■ Information
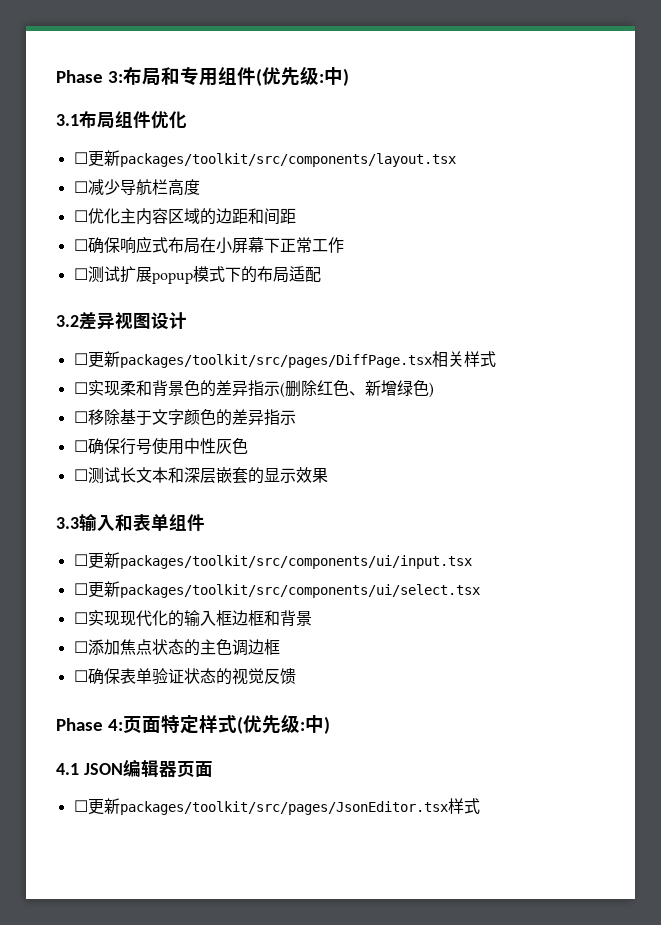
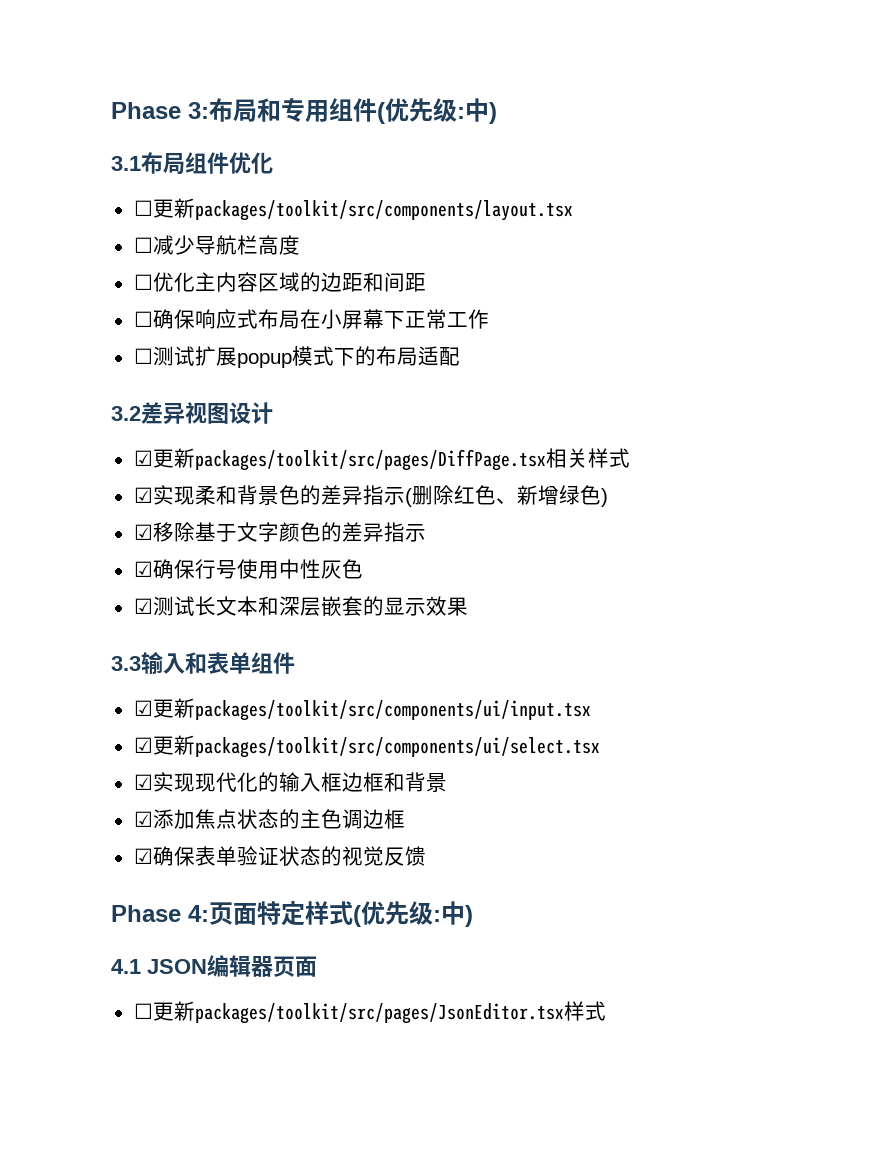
- ☐更新packages/toolkit/src/pages/DiffPage.tsx相关样式
+ ☑更新packages/toolkit/src/pages/DiffPage.tsx相关样式
- ☐实现柔和背景色的差异指示(删除红色、新增绿色)
+ ☑实现柔和背景色的差异指示(删除红色、新增绿色)
- ☐移除基于文字颜色的差异指示
+ ☑移除基于文字颜色的差异指示
- ☐确保行号使用中性灰色
+ ☑确保行号使用中性灰色
- ☐测试长文本和深层嵌套的显示效果
+ ☑测试长文本和深层嵌套的显示效果
- ☐更新packages/toolkit/src/components/ui/input.tsx
+ ☑更新packages/toolkit/src/components/ui/input.tsx
- ☐更新packages/toolkit/src/components/ui/select.tsx
+ ☑更新packages/toolkit/src/components/ui/select.tsx
- ☐实现现代化的输入框边框和背景
+ ☑实现现代化的输入框边框和背景
- ☐添加焦点状态的主色调边框
+ ☑添加焦点状态的主色调边框
- ☐确保表单验证状态的视觉反馈
+ ☑确保表单验证状态的视觉反馈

■ Goal of the exercise
Repeat the material above word for word but skip the images.

■ Answer box
- ☐更新packages/toolkit/src/pages/DiffPage.tsx相关样式
+ ☑更新packages/toolkit/src/pages/DiffPage.tsx相关样式
- ☐实现柔和背景色的差异指示(删除红色、新增绿色)
+ ☑实现柔和背景色的差异指示(删除红色、新增绿色)
- ☐移除基于文字颜色的差异指示
+ ☑移除基于文字颜色的差异指示
- ☐确保行号使用中性灰色
+ ☑确保行号使用中性灰色
- ☐测试长文本和深层嵌套的显示效果
+ ☑测试长文本和深层嵌套的显示效果
- ☐更新packages/toolkit/src/components/ui/input.tsx
+ ☑更新packages/toolkit/src/components/ui/input.tsx
- ☐更新packages/toolkit/src/components/ui/select.tsx
+ ☑更新packages/toolkit/src/components/ui/select.tsx
- ☐实现现代化的输入框边框和背景
+ ☑实现现代化的输入框边框和背景
- ☐添加焦点状态的主色调边框
+ ☑添加焦点状态的主色调边框
- ☐确保表单验证状态的视觉反馈
+ ☑确保表单验证状态的视觉反馈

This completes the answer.